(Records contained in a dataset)
>>>

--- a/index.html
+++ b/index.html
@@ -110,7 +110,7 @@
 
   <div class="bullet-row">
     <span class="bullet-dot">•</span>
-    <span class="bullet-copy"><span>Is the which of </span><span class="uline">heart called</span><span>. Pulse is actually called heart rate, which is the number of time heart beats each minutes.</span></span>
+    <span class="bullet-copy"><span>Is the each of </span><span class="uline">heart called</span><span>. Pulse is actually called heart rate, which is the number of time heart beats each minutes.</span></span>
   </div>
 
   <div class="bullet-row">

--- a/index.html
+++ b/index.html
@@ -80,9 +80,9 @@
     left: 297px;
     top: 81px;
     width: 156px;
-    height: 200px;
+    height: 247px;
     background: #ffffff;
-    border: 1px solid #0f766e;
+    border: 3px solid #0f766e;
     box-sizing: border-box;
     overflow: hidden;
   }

<<<
>>>

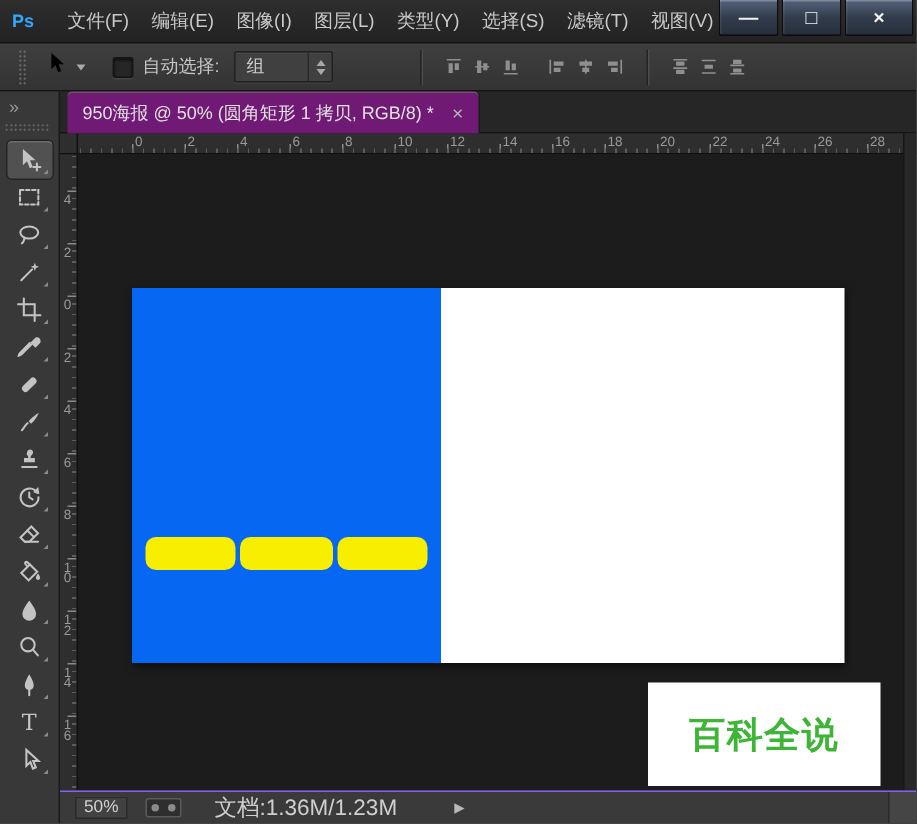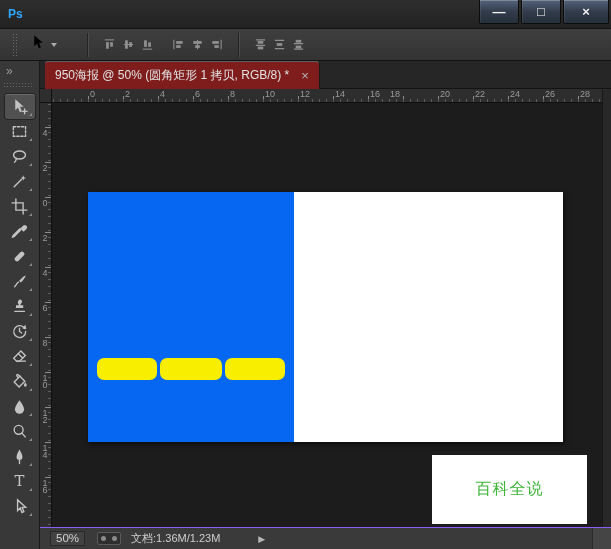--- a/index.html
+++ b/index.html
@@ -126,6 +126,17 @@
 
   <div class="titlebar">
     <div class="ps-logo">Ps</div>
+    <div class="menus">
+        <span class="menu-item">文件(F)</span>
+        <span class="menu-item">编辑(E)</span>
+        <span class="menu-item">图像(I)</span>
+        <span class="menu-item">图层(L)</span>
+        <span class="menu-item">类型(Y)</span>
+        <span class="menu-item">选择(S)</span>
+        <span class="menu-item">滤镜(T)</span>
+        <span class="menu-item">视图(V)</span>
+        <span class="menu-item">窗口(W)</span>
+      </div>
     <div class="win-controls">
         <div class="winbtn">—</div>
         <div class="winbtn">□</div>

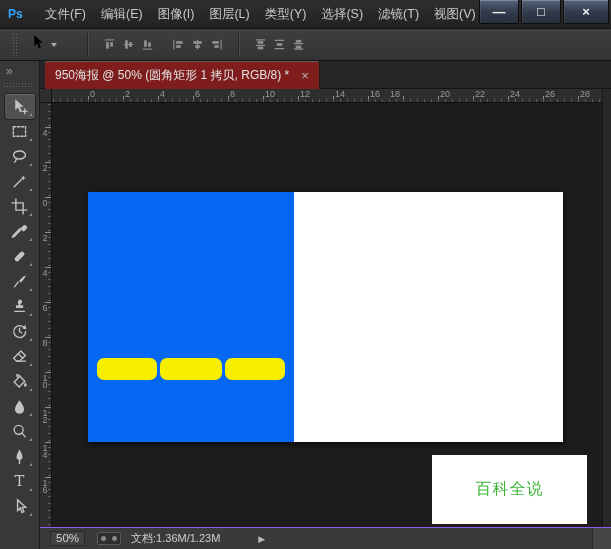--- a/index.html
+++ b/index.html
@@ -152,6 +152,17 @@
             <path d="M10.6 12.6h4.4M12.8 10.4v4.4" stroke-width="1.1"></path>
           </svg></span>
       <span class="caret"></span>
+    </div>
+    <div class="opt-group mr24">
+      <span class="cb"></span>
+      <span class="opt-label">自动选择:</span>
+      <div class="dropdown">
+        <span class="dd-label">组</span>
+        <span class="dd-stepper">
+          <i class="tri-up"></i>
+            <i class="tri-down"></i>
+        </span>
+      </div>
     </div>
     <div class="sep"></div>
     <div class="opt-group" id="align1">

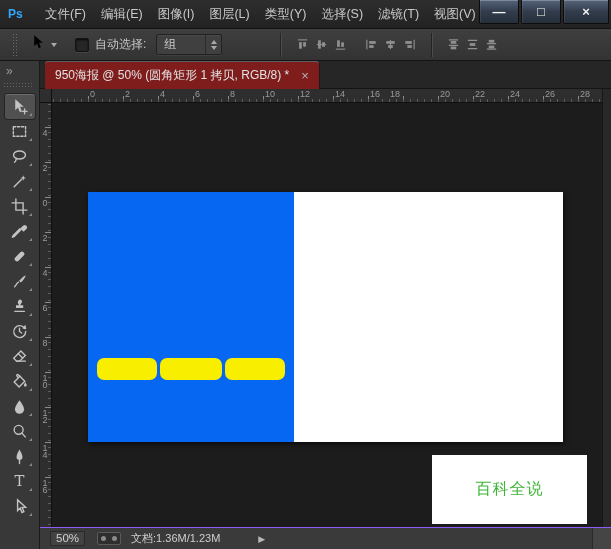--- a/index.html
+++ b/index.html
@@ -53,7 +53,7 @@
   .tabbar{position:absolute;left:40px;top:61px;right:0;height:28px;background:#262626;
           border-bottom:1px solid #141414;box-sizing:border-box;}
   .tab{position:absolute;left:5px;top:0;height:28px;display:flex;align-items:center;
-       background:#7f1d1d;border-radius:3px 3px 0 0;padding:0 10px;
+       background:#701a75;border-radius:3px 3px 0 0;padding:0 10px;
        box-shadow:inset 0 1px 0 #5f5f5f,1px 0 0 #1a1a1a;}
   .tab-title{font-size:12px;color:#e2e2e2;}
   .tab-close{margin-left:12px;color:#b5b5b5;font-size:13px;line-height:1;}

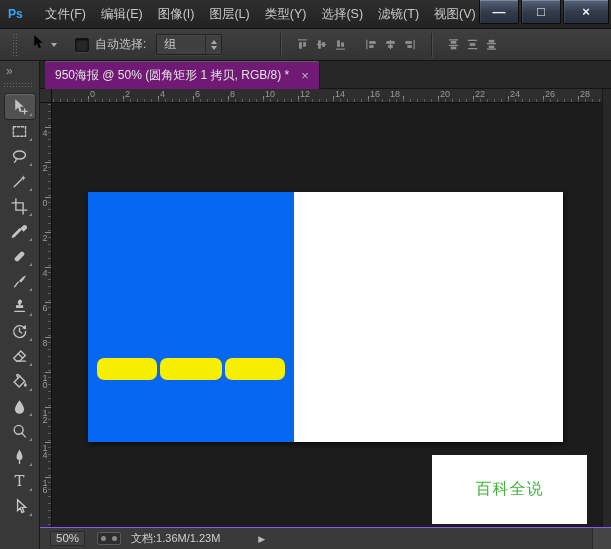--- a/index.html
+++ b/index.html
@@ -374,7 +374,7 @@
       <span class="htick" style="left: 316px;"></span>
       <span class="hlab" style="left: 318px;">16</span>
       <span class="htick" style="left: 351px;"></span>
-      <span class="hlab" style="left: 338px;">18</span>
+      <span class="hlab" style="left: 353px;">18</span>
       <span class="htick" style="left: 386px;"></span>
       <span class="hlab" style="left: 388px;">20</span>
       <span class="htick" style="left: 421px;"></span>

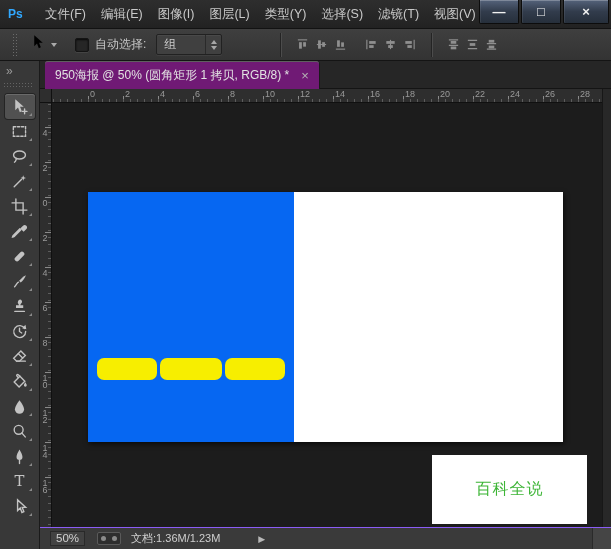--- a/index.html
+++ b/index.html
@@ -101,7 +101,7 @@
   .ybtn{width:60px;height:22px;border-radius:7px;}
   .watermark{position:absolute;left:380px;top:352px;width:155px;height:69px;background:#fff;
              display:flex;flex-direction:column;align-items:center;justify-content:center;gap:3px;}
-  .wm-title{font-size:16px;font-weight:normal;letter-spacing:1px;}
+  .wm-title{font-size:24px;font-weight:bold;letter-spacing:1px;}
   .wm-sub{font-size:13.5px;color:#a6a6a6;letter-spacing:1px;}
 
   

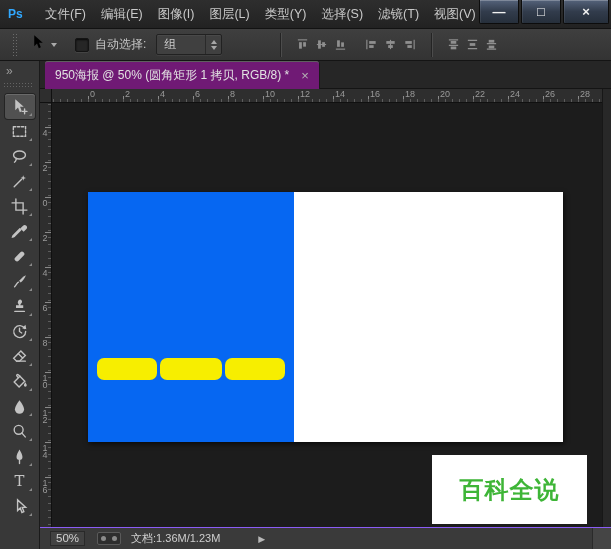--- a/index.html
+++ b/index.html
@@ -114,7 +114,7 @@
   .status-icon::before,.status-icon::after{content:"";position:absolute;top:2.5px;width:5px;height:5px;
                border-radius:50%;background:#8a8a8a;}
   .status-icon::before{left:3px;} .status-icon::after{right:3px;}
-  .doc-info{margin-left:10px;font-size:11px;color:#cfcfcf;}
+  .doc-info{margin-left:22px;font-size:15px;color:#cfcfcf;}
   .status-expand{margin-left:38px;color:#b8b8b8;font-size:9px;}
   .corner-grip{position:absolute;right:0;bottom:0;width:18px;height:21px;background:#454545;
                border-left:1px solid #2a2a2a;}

<<<
>>>

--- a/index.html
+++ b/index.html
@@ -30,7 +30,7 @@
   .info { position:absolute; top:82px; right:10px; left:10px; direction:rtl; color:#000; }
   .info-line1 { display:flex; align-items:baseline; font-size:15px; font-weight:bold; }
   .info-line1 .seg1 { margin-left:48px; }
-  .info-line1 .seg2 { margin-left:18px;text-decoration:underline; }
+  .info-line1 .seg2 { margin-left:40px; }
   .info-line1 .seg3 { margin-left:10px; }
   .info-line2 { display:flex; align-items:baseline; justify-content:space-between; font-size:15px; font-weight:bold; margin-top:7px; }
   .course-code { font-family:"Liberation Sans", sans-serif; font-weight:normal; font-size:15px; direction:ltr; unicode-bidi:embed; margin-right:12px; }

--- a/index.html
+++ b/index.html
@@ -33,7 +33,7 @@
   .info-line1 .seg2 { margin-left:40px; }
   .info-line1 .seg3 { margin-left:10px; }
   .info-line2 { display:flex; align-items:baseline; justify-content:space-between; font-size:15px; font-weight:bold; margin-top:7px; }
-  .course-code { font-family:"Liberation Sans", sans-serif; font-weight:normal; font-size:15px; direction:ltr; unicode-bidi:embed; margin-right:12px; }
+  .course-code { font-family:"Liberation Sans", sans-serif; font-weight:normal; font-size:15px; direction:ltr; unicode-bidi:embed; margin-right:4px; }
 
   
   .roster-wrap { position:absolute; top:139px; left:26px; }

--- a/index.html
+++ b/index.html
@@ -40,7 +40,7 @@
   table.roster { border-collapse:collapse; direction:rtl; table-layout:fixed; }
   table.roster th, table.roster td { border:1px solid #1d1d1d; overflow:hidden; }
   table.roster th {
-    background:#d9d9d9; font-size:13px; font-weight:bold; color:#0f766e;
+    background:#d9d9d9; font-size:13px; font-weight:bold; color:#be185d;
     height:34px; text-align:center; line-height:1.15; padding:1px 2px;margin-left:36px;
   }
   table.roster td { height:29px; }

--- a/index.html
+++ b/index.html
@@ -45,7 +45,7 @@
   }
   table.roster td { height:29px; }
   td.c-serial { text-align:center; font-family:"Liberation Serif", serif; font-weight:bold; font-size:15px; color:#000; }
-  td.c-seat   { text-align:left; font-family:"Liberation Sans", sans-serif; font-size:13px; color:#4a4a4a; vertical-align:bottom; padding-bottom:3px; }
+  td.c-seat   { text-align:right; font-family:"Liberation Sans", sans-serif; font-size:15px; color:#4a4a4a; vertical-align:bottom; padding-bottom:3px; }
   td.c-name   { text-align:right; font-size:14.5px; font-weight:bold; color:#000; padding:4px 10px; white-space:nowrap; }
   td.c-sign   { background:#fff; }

<<<

WHAT IS EXPECTED
In the entries above, tally the lines containing the word "winbtn" and return only the tally.

RESPONSE AREA
2